Hmm, my experience is only as an audience member, and largely in NYC, where things might be different, but the nobodies got a few minutes on stage at 2:00 a.m. - on weekday, usually - when there would only be about four people in the audience who weren’t friends of the comic in the audience.
Yes, the reason I was there at 2 am on weekdays was because I had several friends who were trying to break in, and they needed to be able to show the manager they could bring people in.
Not to pick nits, but Tom isn’t a writer on the show. He’s one of the stars of it, a memeber of Studio 60’s Big Three (alaong with harriet and Simon). I don’t have too much of a problem with him knowing the history of the building - someone that came from his background (as shown by the highly charicaturized fparents, just to make sure the point didn’t get lost) would have to be passionate about his craft to become successful, and would therefore soak up stuff like the history of the building easily.
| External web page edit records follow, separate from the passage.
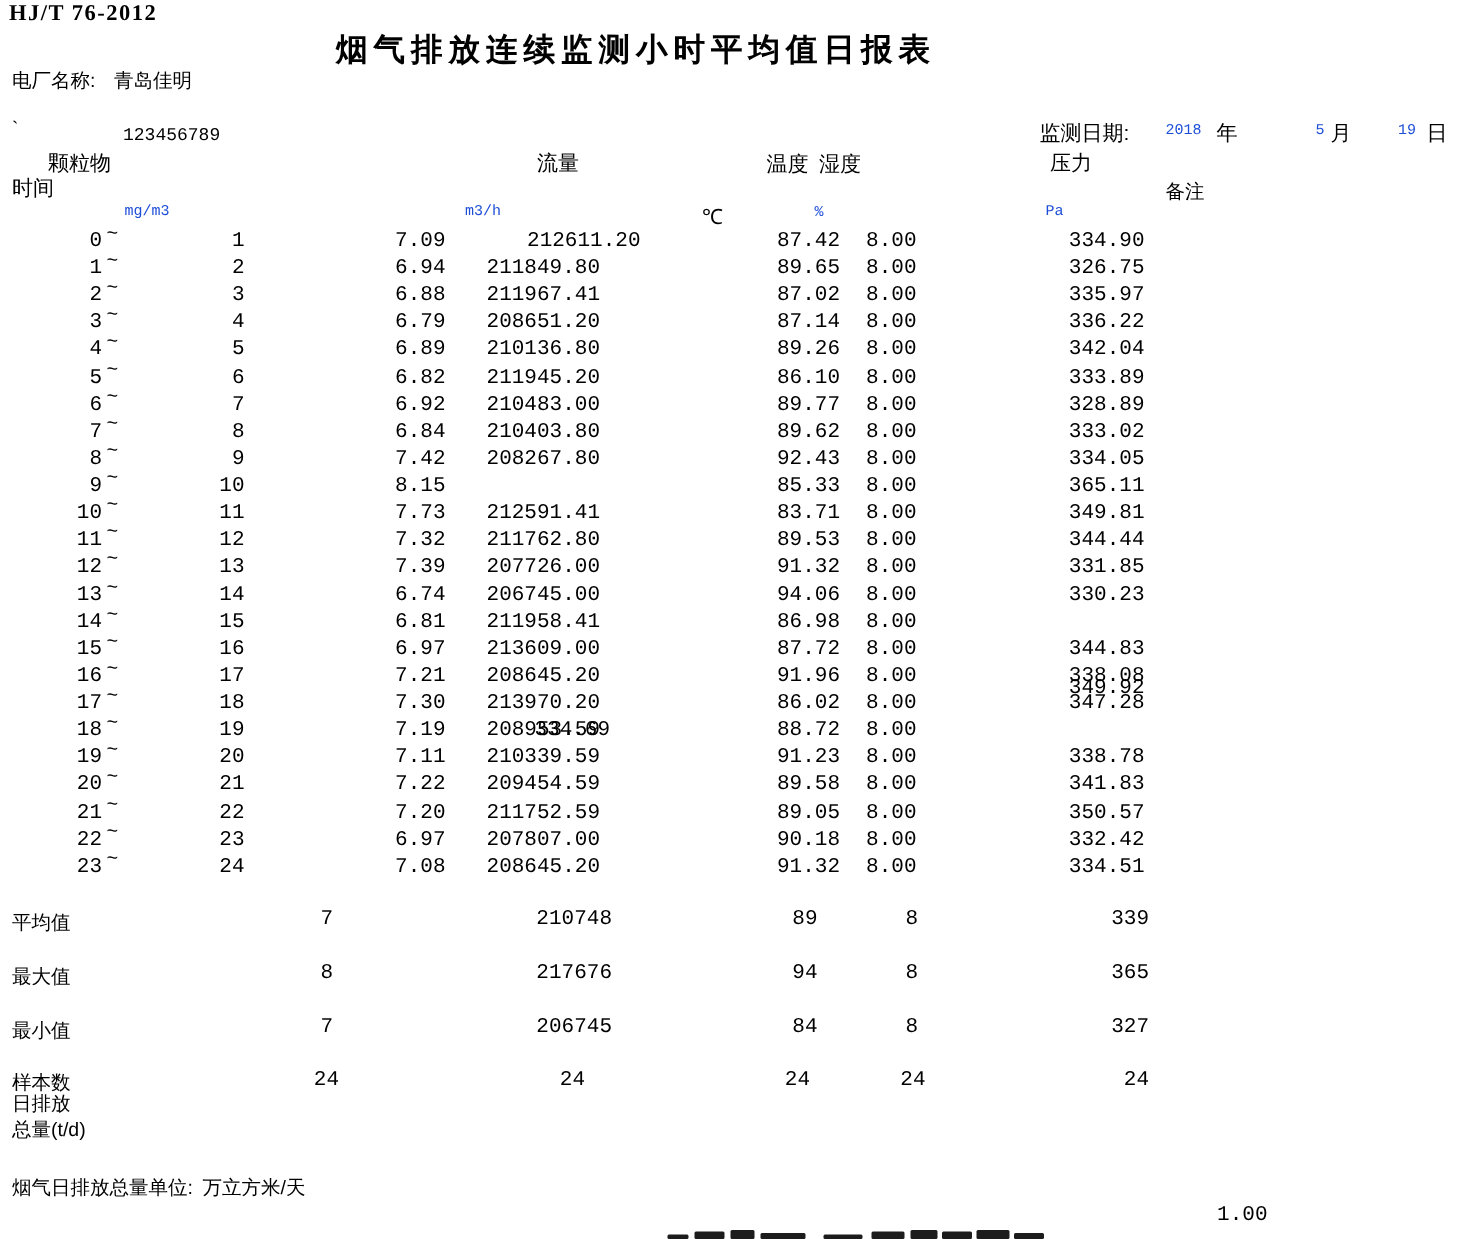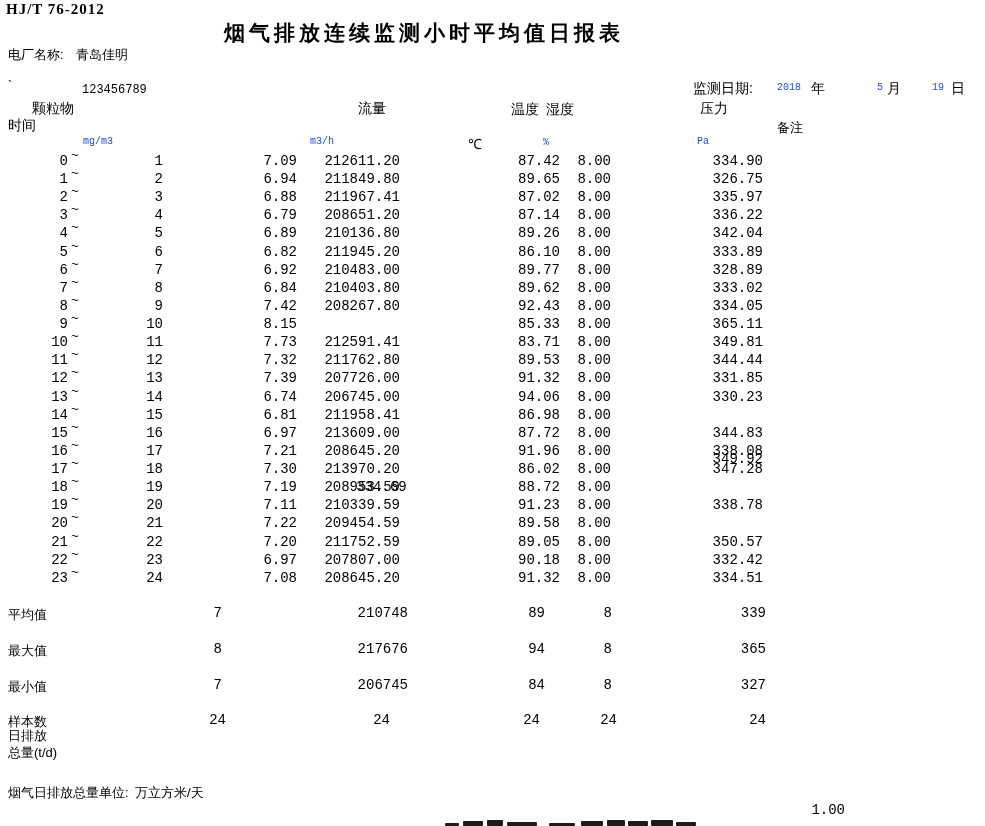--- a/index.html
+++ b/index.html
@@ -63,21 +63,21 @@
 <div class="abs cjk14" style="left:468px;top:134px;">℃</div>
 <div class="abs num13" style="left:543px;top:137px;">%</div>
 <div class="abs num13" style="left:697px;top:136px;">Pa</div>
 
 <div id="data-rows">
     <div class="trow" style="top: 153px;">
       <span class="cell num" style="width: 68px;">0</span>
       <span class="tilde">~</span>
       <span class="cell num" style="width: 163px;">1</span>
       <span class="cell num" style="width: 297px;">7.09</span>
-      <span class="cell num" style="width: 400px;">212611.20</span>
+      <span class="cell num" style="width: 400px; padding-left: 27px;">212611.20</span>
       <span class="cell num" style="width: 560px;">87.42</span>
       <span class="cell num" style="width: 611px;">8.00</span>
       <span class="cell num" style="width: 763px;">334.90</span>
     </div>
     <div class="trow" style="top: 171.12px;">
       <span class="cell num" style="width: 68px;">1</span>
       <span class="tilde">~</span>
       <span class="cell num" style="width: 163px;">2</span>
       <span class="cell num" style="width: 297px;">6.94</span>
       <span class="cell num" style="width: 400px;">211849.80</span>
@@ -265,20 +265,21 @@
       <span class="cell num" style="width: 763px;">338.78</span>
     </div>
     <div class="trow" style="top: 515.4px;">
       <span class="cell num" style="width: 68px;">20</span>
       <span class="tilde">~</span>
       <span class="cell num" style="width: 163px;">21</span>
       <span class="cell num" style="width: 297px;">7.22</span>
       <span class="cell num" style="width: 400px;">209454.59</span>
       <span class="cell num" style="width: 560px;">89.58</span>
       <span class="cell num" style="width: 611px;">8.00</span>
+      <span class="cell num" style="width: 763px;">341.83</span>
     </div>
     <div class="trow" style="top: 533.52px;">
       <span class="cell num" style="width: 68px;">21</span>
       <span class="tilde">~</span>
       <span class="cell num" style="width: 163px;">22</span>
       <span class="cell num" style="width: 297px;">7.20</span>
       <span class="cell num" style="width: 400px;">211752.59</span>
       <span class="cell num" style="width: 560px;">89.05</span>
       <span class="cell num" style="width: 611px;">8.00</span>
       <span class="cell num" style="width: 763px;">350.57</span>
Hey, I gave 30 Rock another chance last night, and saw Tina Fey and some other guy do a rip on the pedeconference. They were walking and talking, and ended up going around in circles. Tina ended it by saying, “Nice walk-and-talkk.”
People disagree of course, and it’s fine by me if your conclusion about the show is different from mine, but this kind of thing bugs me …
So, I can’t criticize any particular show until I’ve equally criticized every comparable show? Or my standard for what is good writing must be based on the average writing of shows currently on the air.
All right, fair enough, let me amend that: in my opinion, 95 percent of the network shows out there are more sloppily or inartfully written than Studio 60. I am thus bemused when people go after Studio 60, because it seems that there are so damn many more worthy targets.
My chief criticism about Studio 60 is that it doesn’t seem to be going anywhere – I don’t have any sense of progression or direction, let alone urgency. It is, so far and in my estimation, just a bunch of interesting hour-long tales strung together.
But my God: there are far worse sins in the television world, even—especially—among network dramas.
I’ll ask you the same question I asked above, by the way: what current shows do you consider to be well-written?
I’m still uncomfortable with what seems to be the premise here. I choose to watch Studio 60 and I choose to air my criticisms of it.
I would say there are so damn many shows that are not even worthy of the bother of critiquing them. I’m not going to back off on my critique of David Mamet’s hack-handed writing in Oleanna just because someone points out that Adam Sandler movies exist. I choose to watch a Mamet movie and thus I choose to apply my standards to it. That’s what artistic critcism is all about. So, Adam Sandler doesn’t even make an attempt to meet those standards; that doesn’t let Mamet off the hook.
Very early or very late, yes. That makes perfect sense. And not on a Friday.
And another thing about the parents ignorant of Abbott & Costello: They would not only have to have been innocent of television AND movies since the 1950s, but they can’t have been to any baseball games since that time either.
I can’t remember a major league baseball game I’ve been to in my life where at least a snippet of “Who’s On First” wasn’t played either on the Jumbotron or over the PA.
Shrug all you like, but unless (1) the number of baseball games you can remember attending in your life is less than three, (2) they’ve all been at the same ballpark, or (3) they happened decades ago, I call bullshit.
I think my posts on the show carry some weight about my analyzing Studio 60 against other shows on the air, and against what Sorkin is capable of and of what good writing is capable of.
Let that stand in the background when I say I think you’re wrong about the scenes with Tom’s parents. They do indeed merit scorn and calumny. They failed in every way to do the job they were supposed to do and needed to do.